▶ _Data to process_
################

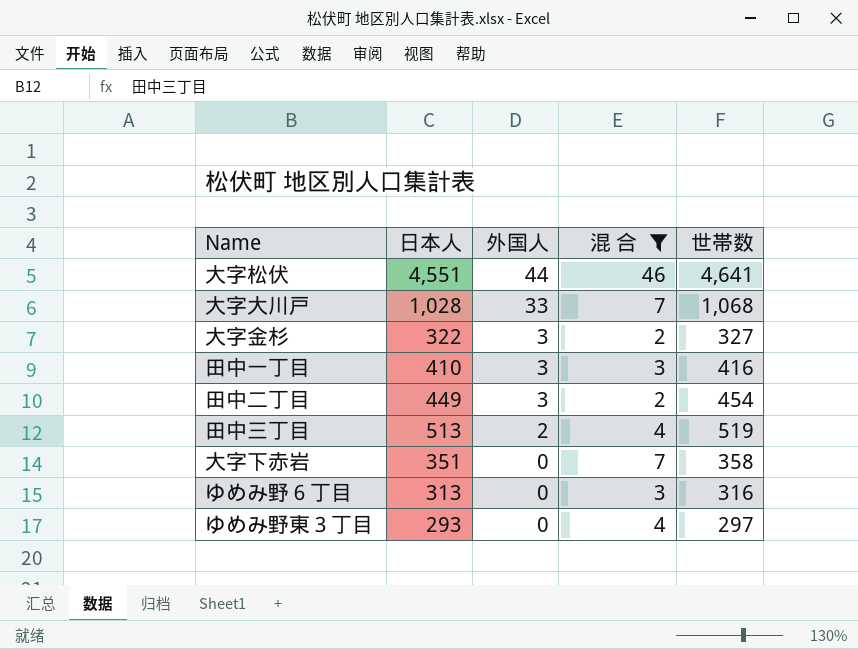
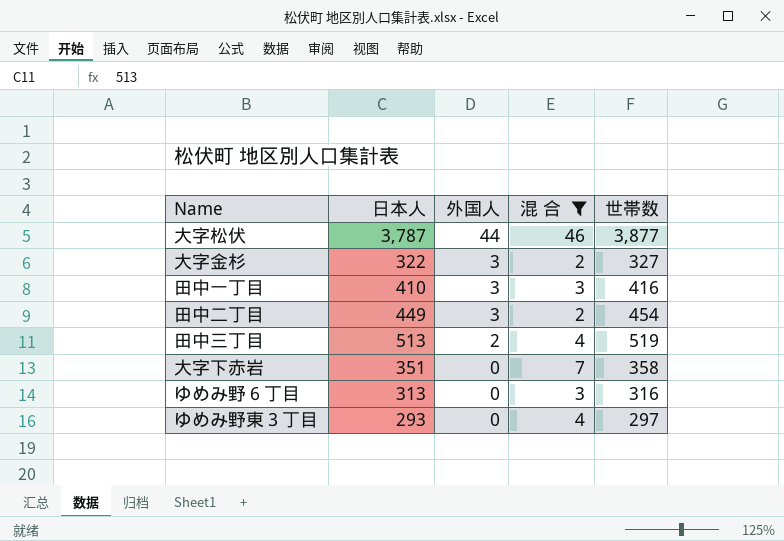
row 大字大川戸: 1,028 | 33 | 7 | 1,068 -> none
大字松伏 | 日本人: 4,551 -> 3,787
大字松伏 | 世帯数: 4,641 -> 3,877

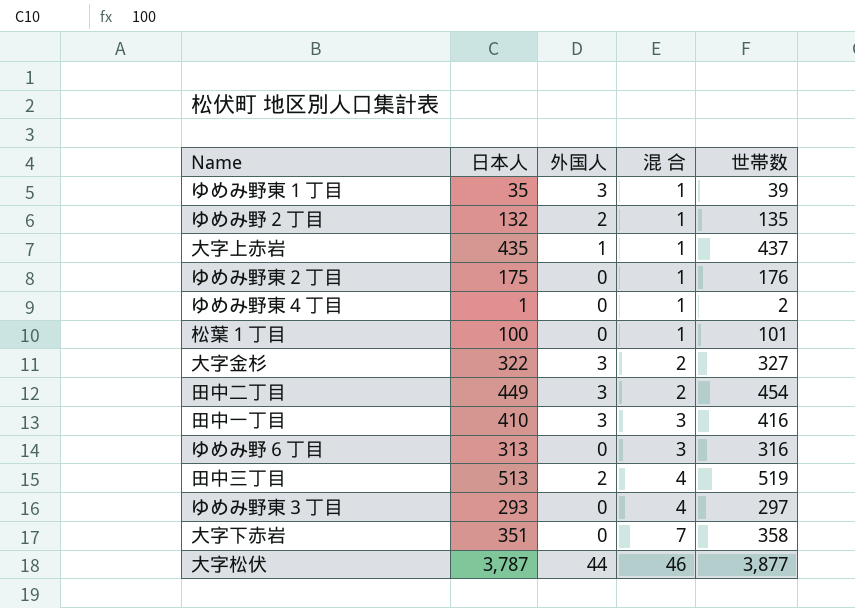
filter: 混 合 != 1 -> none
row order: 外国人 descending -> 混 合 ascending

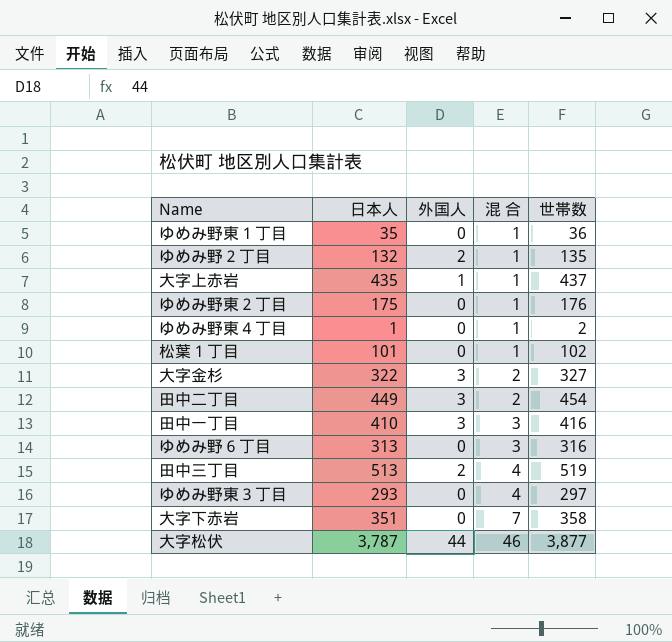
ゆめみ野東１丁目 | 外国人: 3 -> 0
ゆめみ野東１丁目 | 世帯数: 39 -> 36
松葉１丁目 | 日本人: 100 -> 101
松葉１丁目 | 世帯数: 101 -> 102

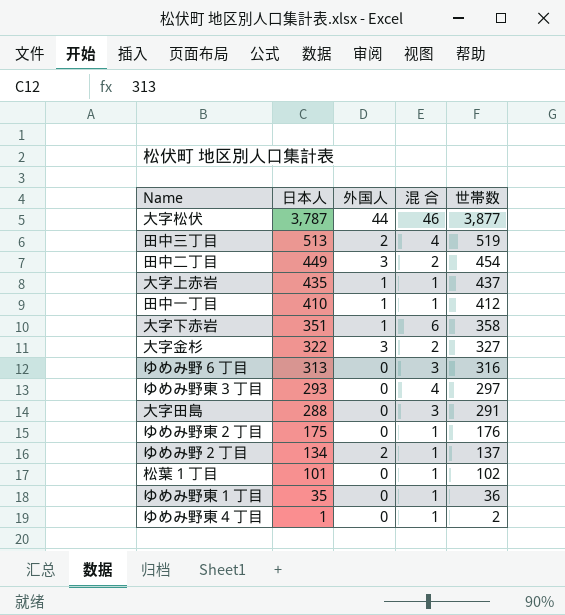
row order: 混 合 ascending -> 日本人 descending
田中一丁目 | 外国人: 3 -> 1
田中一丁目 | 混 合: 3 -> 1
田中一丁目 | 世帯数: 416 -> 412
大字下赤岩 | 外国人: 0 -> 1
大字下赤岩 | 混 合: 7 -> 6
row 大字田島: none -> 288 | 0 | 3 | 291
ゆめみ野２丁目 | 日本人: 132 -> 134
ゆめみ野２丁目 | 世帯数: 135 -> 137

################

Take the line containing "田中一丁目 | 外国人: 3 -> 1" and each line after it up to the last line of the listing, and print them exactly.

田中一丁目 | 外国人: 3 -> 1
田中一丁目 | 混 合: 3 -> 1
田中一丁目 | 世帯数: 416 -> 412
大字下赤岩 | 外国人: 0 -> 1
大字下赤岩 | 混 合: 7 -> 6
row 大字田島: none -> 288 | 0 | 3 | 291
ゆめみ野２丁目 | 日本人: 132 -> 134
ゆめみ野２丁目 | 世帯数: 135 -> 137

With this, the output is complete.